1, 2 The constitutional guarantee against self-incrimination does not by its terms insulate a witness from every possible detriment which may result from his testimony; "[r]ather, the cluase `insure[s] that a person should not be compelled, when acting as a witness in any investigation, to give testimony which might tend to show that he himself had committed a crime.' [Citations.] The Supreme Court has determined that the `sole concern [of the self-incrimination clause] is, as its name indicates, with the danger to a witness forced to give testimony leading to the infliction of "penalties affixed to the criminal acts * * *."' [Citations.]" (Childs v. McCord (D. Md. 1976), 420 F. Supp. 428, 432, aff'd, Childs v. Schultz (4th Cir. 1977), 556 F.2d 1178. Accord, Kastigar v. United States (1972), 406 U.S. 441, 32 L.Ed.2d 212, 92 S.Ct. 1653; Ullmann v. United States (1956), 350 U.S. 422, 100 L.Ed. 511, 76 S.Ct. 497.) When the same conduct is the subject of a civil disciplinary hearing and a criminal proceeding, the two have been viewed as distinguishable in that the former focuses upon fitness to continue in a profession rather than the criminality of specific acts. (Childs v. McCord.) Compelled testimony may be used in civil disciplinary proceedings as such do not amount to criminal prosecutions. In re Schwarz (1972), 51 Ill.2d 334, 282 N.E.2d 689, cert. denied (1973), 409 U.S. 1047, 34 L.Ed.2d 499, 93 S.Ct. 527.

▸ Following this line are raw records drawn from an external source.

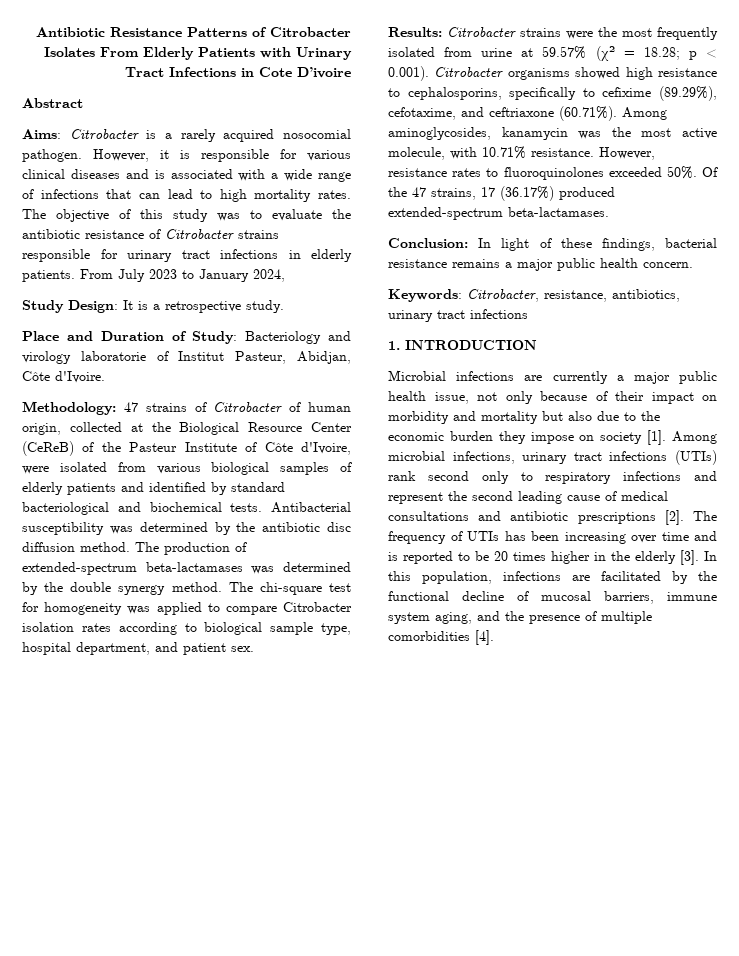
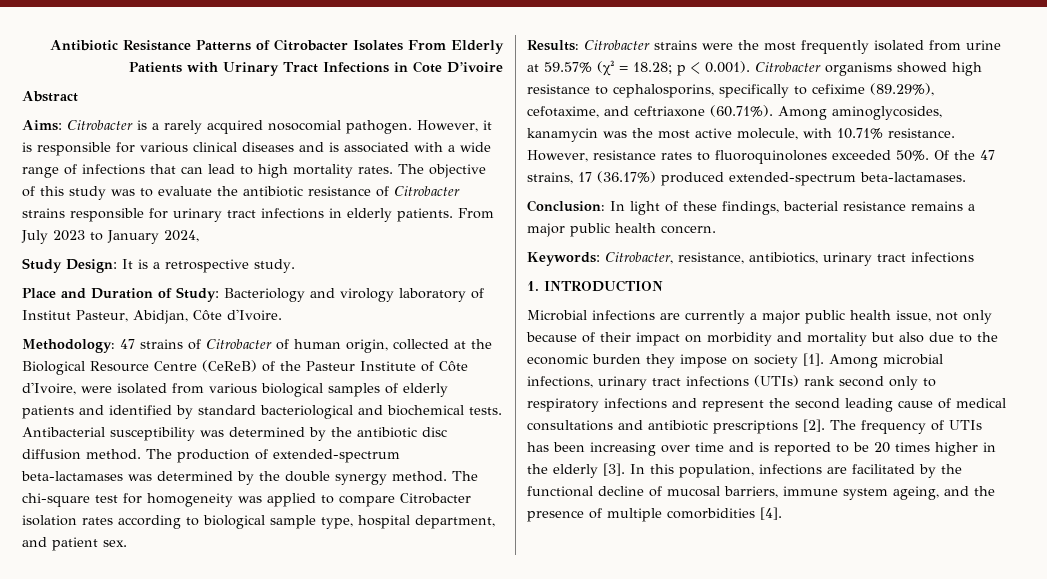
- Place and Duration of Study: Bacteriology and virology laboratorie of Institut Pasteur, Abidjan, Côte d'Ivoire.
+ Place and Duration of Study: Bacteriology and virology laboratory of Institut Pasteur, Abidjan, Côte d'Ivoire.
- Methodology: 47 strains of Citrobacter of human origin, collected at the Biological Resource Center (CeReB) of the Pasteur Institute of Côte d'Ivoire, were isolated from various biological samples of elderly patients and identified by standard bacteriological and biochemical tests.
+ Methodology: 47 strains of Citrobacter of human origin, collected at the Biological Resource Centre (CeReB) of the Pasteur Institute of Côte d'Ivoire, were isolated from various biological samples of elderly patients and identified by standard bacteriological and biochemical tests.
- In this population, infections are facilitated by the functional decline of mucosal barriers, immune system aging, and the presence of multiple comorbidities [4].
+ In this population, infections are facilitated by the functional decline of mucosal barriers, immune system ageing, and the presence of multiple comorbidities [4].

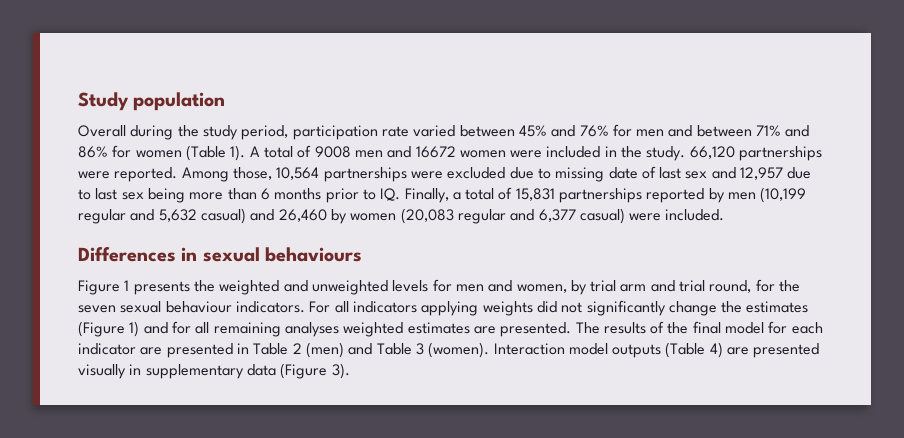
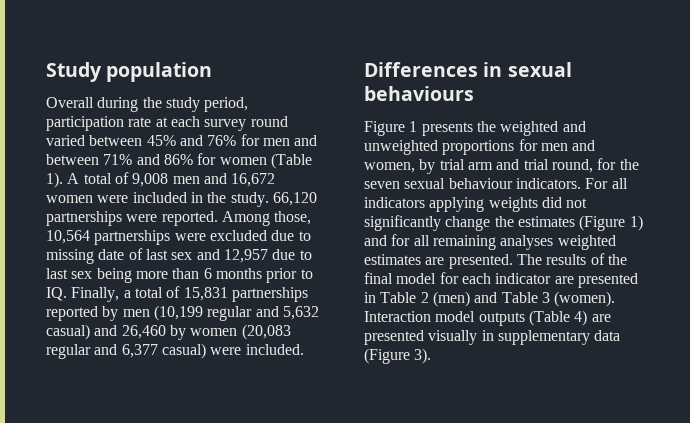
- Overall during the study period, participation rate varied between 45% and 76% for men and between 71% and 86% for women (Table 1).
+ Overall during the study period, participation rate at each survey round varied between 45% and 76% for men and between 71% and 86% for women (Table 1).
- A total of 9008 men and 16672 women were included in the study.
+ A total of 9,008 men and 16,672 women were included in the study.
- Figure 1 presents the weighted and unweighted levels for men and women, by trial arm and trial round, for the seven sexual behaviour indicators.
+ Figure 1 presents the weighted and unweighted proportions for men and women, by trial arm and trial round, for the seven sexual behaviour indicators.

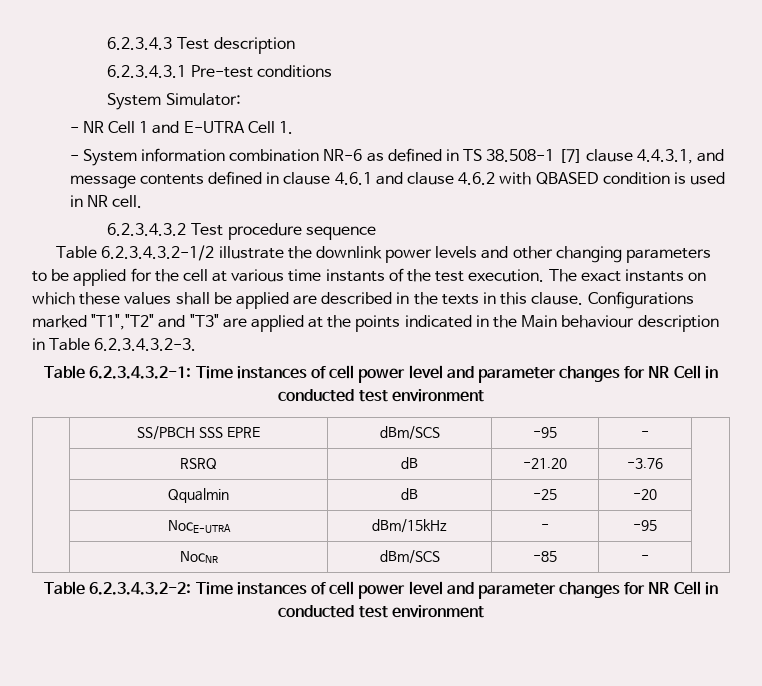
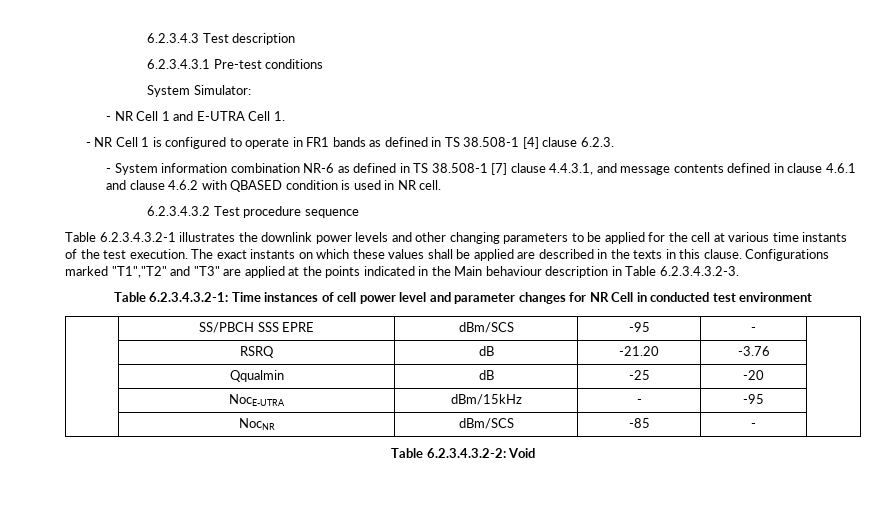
+ - NR Cell 1 is configured to operate in FR1 bands as defined in TS 38.508-1 [4] clause 6.2.3.
- Table 6.2.3.4.3.2-1/2 illustrate the downlink power levels and other changing parameters to be applied for the cell at various time instants of the test execution.
+ Table 6.2.3.4.3.2-1 illustrates the downlink power levels and other changing parameters to be applied for the cell at various time instants of the test execution.
- Table 6.2.3.4.3.2-2: Time instances of cell power level and parameter changes for NR Cell in conducted test environment
+ Table 6.2.3.4.3.2-2: Void

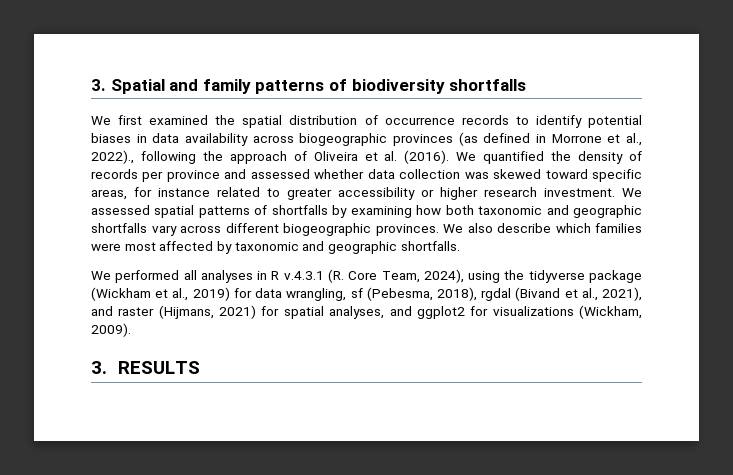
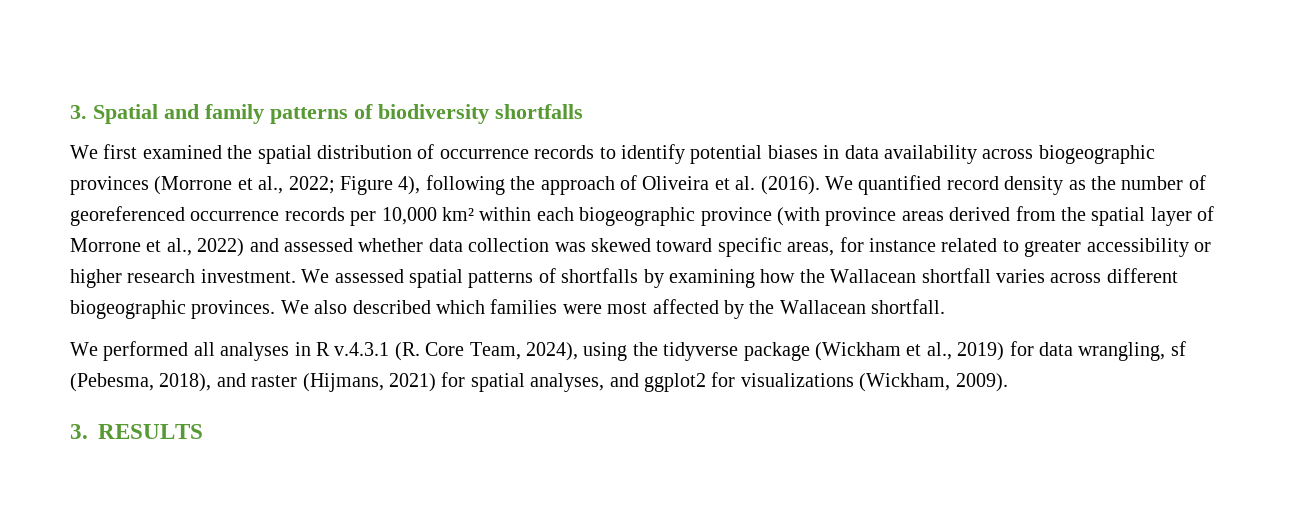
- We first examined the spatial distribution of occurrence records to identify potential biases in data availability across biogeographic provinces (as defined in Morrone et al., 2022)., following the approach of Oliveira et al. (2016).
+ We first examined the spatial distribution of occurrence records to identify potential biases in data availability across biogeographic provinces (Morrone et al., 2022; Figure 4), following the approach of Oliveira et al. (2016).
- We quantified the density of records per province and assessed whether data collection was skewed toward specific areas, for instance related to greater accessibility or higher research investment.
+ We quantified record density as the number of georeferenced occurrence records per 10,000 km² within each biogeographic province (with province areas derived from the spatial layer of Morrone et al., 2022) and assessed whether data collection was skewed toward specific areas, for instance related to greater accessibility or higher research investment.
- We assessed spatial patterns of shortfalls by examining how both taxonomic and geographic shortfalls vary across different biogeographic provinces.
+ We assessed spatial patterns of shortfalls by examining how the Wallacean shortfall varies across different biogeographic provinces.
- We also describe which families were most affected by taxonomic and geographic shortfalls.
+ We also described which families were most affected by the Wallacean shortfall.
- We performed all analyses in R v.4.3.1 (R. Core Team, 2024), using the tidyverse package (Wickham et al., 2019) for data wrangling, sf (Pebesma, 2018), rgdal (Bivand et al., 2021), and raster (Hijmans, 2021) for spatial analyses, and ggplot2 for visualizations (Wickham, 2009).
+ We performed all analyses in R v.4.3.1 (R. Core Team, 2024), using the tidyverse package (Wickham et al., 2019) for data wrangling, sf (Pebesma, 2018), and raster (Hijmans, 2021) for spatial analyses, and ggplot2 for visualizations (Wickham, 2009).

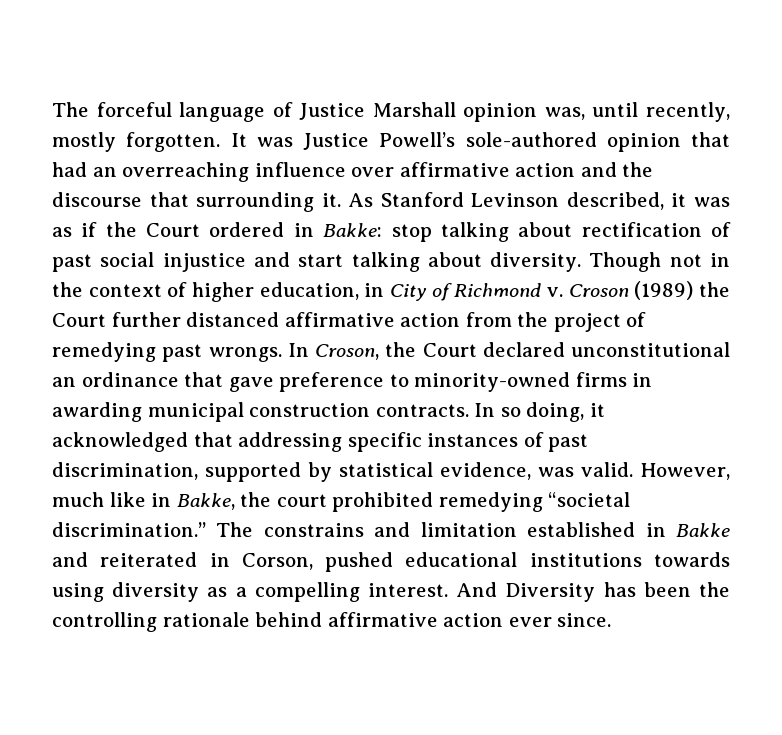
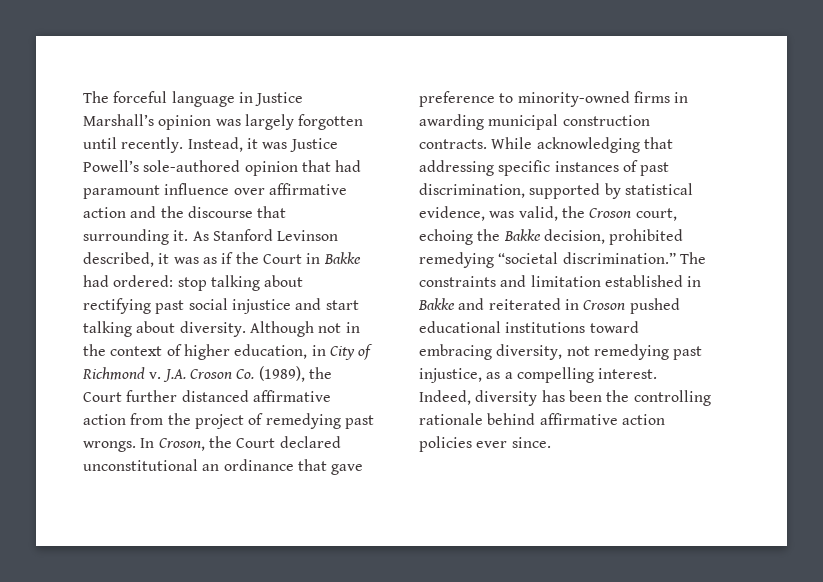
- The forceful language of Justice Marshall opinion was, until recently, mostly forgotten. It was Justice Powell’s sole-authored opinion that had an overreaching influence over affirmative action and the discourse that surrounding it.
+ The forceful language in Justice Marshall’s opinion was largely forgotten until recently. Instead, it was Justice Powell’s sole-authored opinion that had paramount influence over affirmative action and the discourse that surrounding it.
- As Stanford Levinson described, it was as if the Court ordered in Bakke: stop talking about rectification of past social injustice and start talking about diversity.
+ As Stanford Levinson described, it was as if the Court in Bakke had ordered: stop talking about rectifying past social injustice and start talking about diversity.
- Though not in the context of higher education, in City of Richmond v.
+ Although not in the context of higher education, in City of Richmond v.
- Croson (1989) the Court further distanced affirmative action from the project of remedying past wrongs.
+ J.A. Croson Co. (1989), the Court further distanced affirmative action from the project of remedying past wrongs.
- In so doing, it acknowledged that addressing specific instances of past discrimination, supported by statistical evidence, was valid. However, much like in Bakke, the court prohibited remedying “societal discrimination.”
+ While acknowledging that addressing specific instances of past discrimination, supported by statistical evidence, was valid, the Croson court, echoing the Bakke decision, prohibited remedying “societal discrimination.”
- The constrains and limitation established in Bakke and reiterated in Corson, pushed educational institutions towards using diversity as a compelling interest.
+ The constraints and limitation established in Bakke and reiterated in Croson pushed educational institutions toward embracing diversity, not remedying past injustice, as a compelling interest.
- And Diversity has been the controlling rationale behind affirmative action ever since.
+ Indeed, diversity has been the controlling rationale behind affirmative action policies ever since.

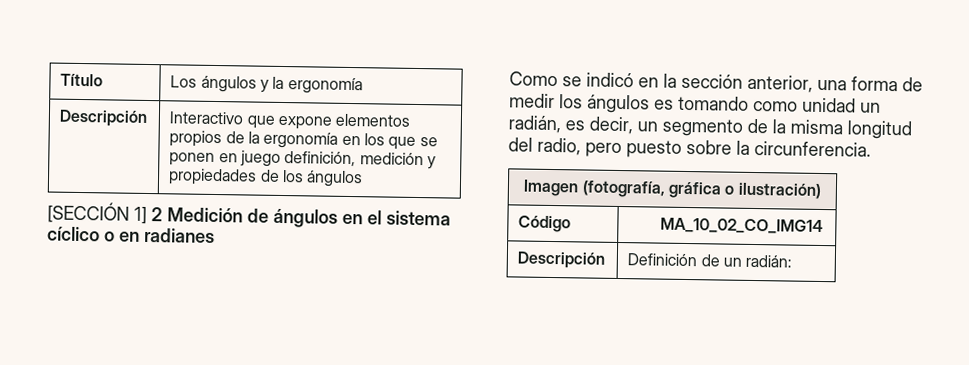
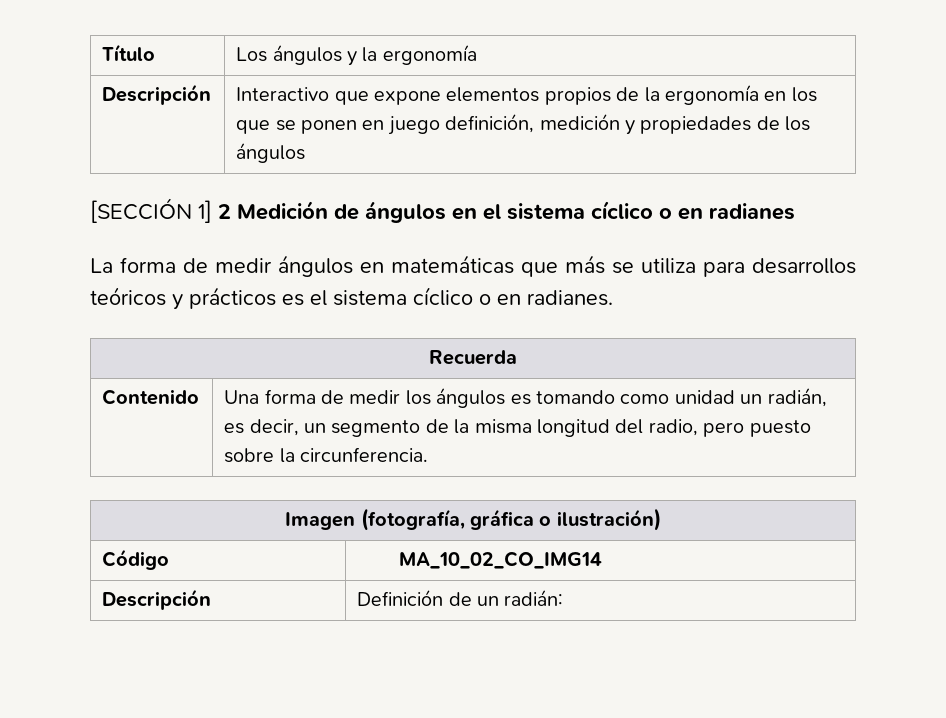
- Como se indicó en la sección anterior, una forma de medir los ángulos es tomando como unidad un radián, es decir, un segmento de la misma longitud del radio, pero puesto sobre la circunferencia.
+ La forma de medir ángulos en matemáticas que más se utiliza para desarrollos teóricos y prácticos es el sistema cíclico o en radianes.
+ Recuerda
+ Contenido | Una forma de medir los ángulos es tomando como unidad un radián, es decir, un segmento de la misma longitud del radio, pero puesto sobre la circunferencia.

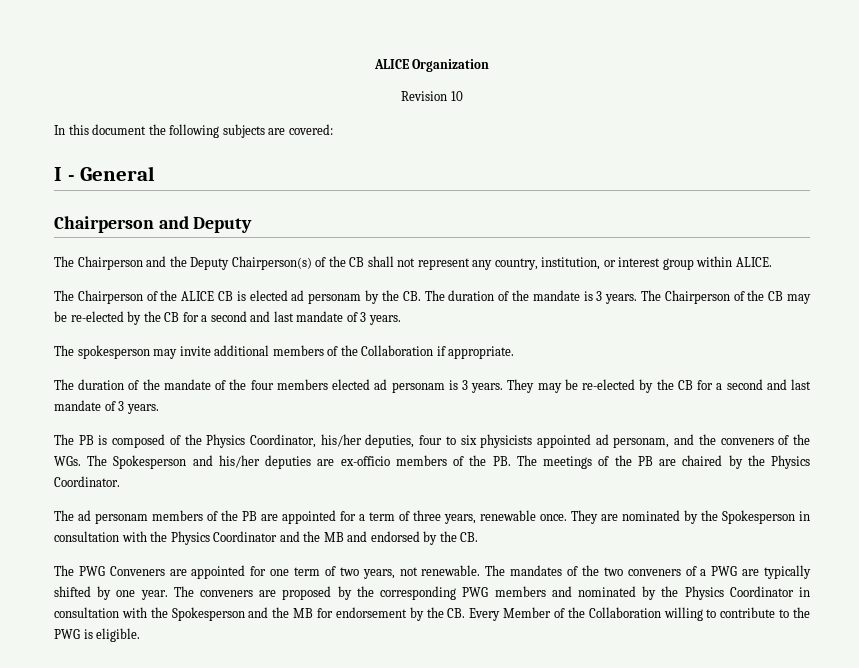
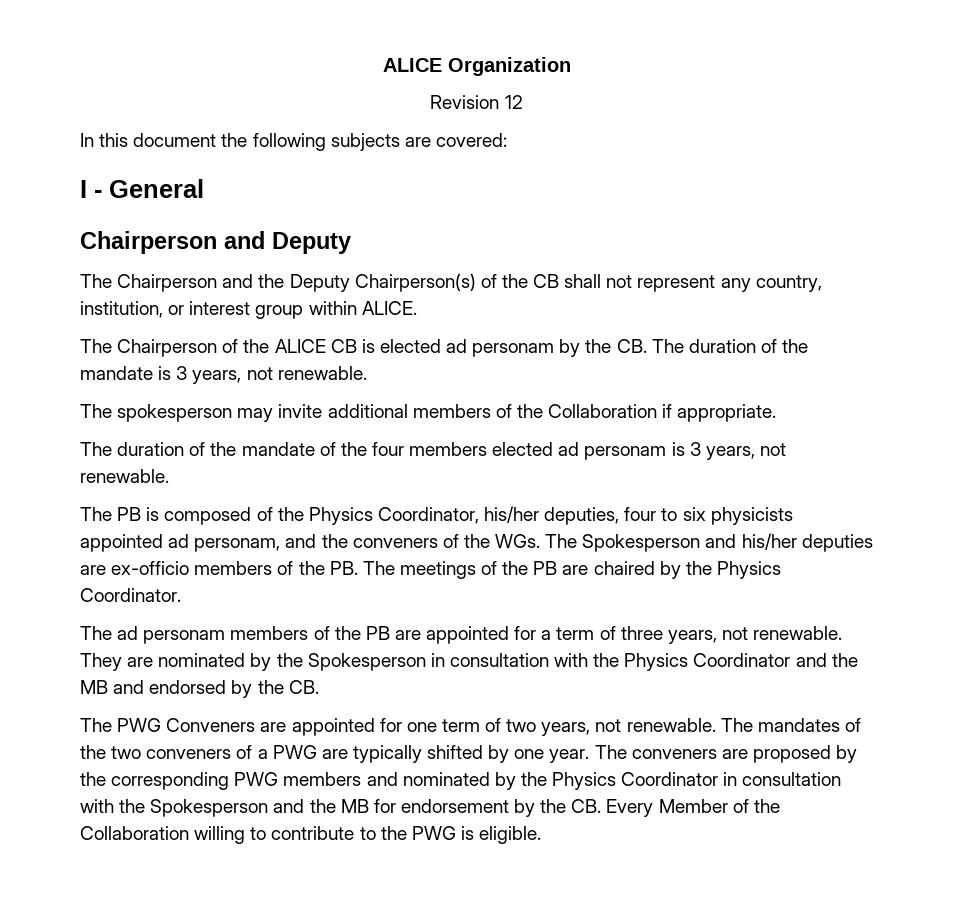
- Revision 10
+ Revision 12
- The Chairperson of the ALICE CB is elected ad personam by the CB. The duration of the mandate is 3 years. The Chairperson of the CB may be re-elected by the CB for a second and last mandate of 3 years.
+ The Chairperson of the ALICE CB is elected ad personam by the CB. The duration of the mandate is 3 years, not renewable.
- The duration of the mandate of the four members elected ad personam is 3 years. They may be re-elected by the CB for a second and last mandate of 3 years.
+ The duration of the mandate of the four members elected ad personam is 3 years, not renewable.
- The ad personam members of the PB are appointed for a term of three years, renewable once.
+ The ad personam members of the PB are appointed for a term of three years, not renewable.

Before a police officer in a municipality of more than 500,000 may be discharged from the force, a hearing must be conducted to determine if such discharge is based upon cause. (Ill. Rev. Stat. 1977, ch. 24, par. 10-1-18.1.) "The courts> have construed `cause' to be some substantial shortcoming which renders the employee's continuance in office in some way detrimental to the discipline and efficiency of the service and which the law and sound public opinion recognize as good cause for his no longer holding the position. [Citations.]" Kreiser v. Police Board (1976), 40 Ill. App.3d 436, 441, 352 N.E.2d 389, 394, aff'd (1977), 69 Ill.2d 27, 370 N.E.2d 511.
Defendants contend that the merits of this issue may not be considered by this court because plaintiff failed his burden of establishing what had been decided in the criminal proceeding (see Brownell v. Quinn (1964), 47 Ill. App.2d 206, 197 N.E.2d 721; Woods v. Village of LaGrange Park (1936), 287 Ill. App. 201, 4 N.E.2d 764), and the Police Board was not bound to take judicial notice of the circuit court's ruling. (See People ex rel. McCallister v. Keokuk & Hamilton Bridge Co. (1919), 287 Ill. 246, 122 N.E. 467; People ex rel. Zilm v. Carr (1914), 265 Ill. 220, 106 N.E. 801.) As we believe here that the Board ruled correctly in any event, the question of whether or not plaintiff properly presented the matter need not be decided.
3 Plaintiff's attorney stated before the Police Board that the purported oral statements were compelled by a threat that he would lose his job if he failed to make a statement and for this reason the statements were suppressed in the prior criminal proceedings. Thus, he argues that the statements were also inadmissible in the instant administrative proceeding. In this regard it should be noted that plaintiff testified that he made no such statements rather than claiming that they were coerced. In any event, even assuming that the statements were suppressed on the basis that they were compelled, the suppression order while effectuating plaintiff's privilege against self-incrimination in a criminal proceeding did not operate to foreclose their admissibility in an administrative proceeding which does not affix penalties for criminal conduct. As the focus of the proceedings below was upon the fitness of plaintiff to continue to function as a police officer rather than to penalize certain prior conduct because of its criminality, the suppression order cannot be viewed as extending to the instant proceedings. (Childs v. McCord; In re Schwarz.) Therefore, we find no error in the admission of testimony concerning plaintiff's oral statements.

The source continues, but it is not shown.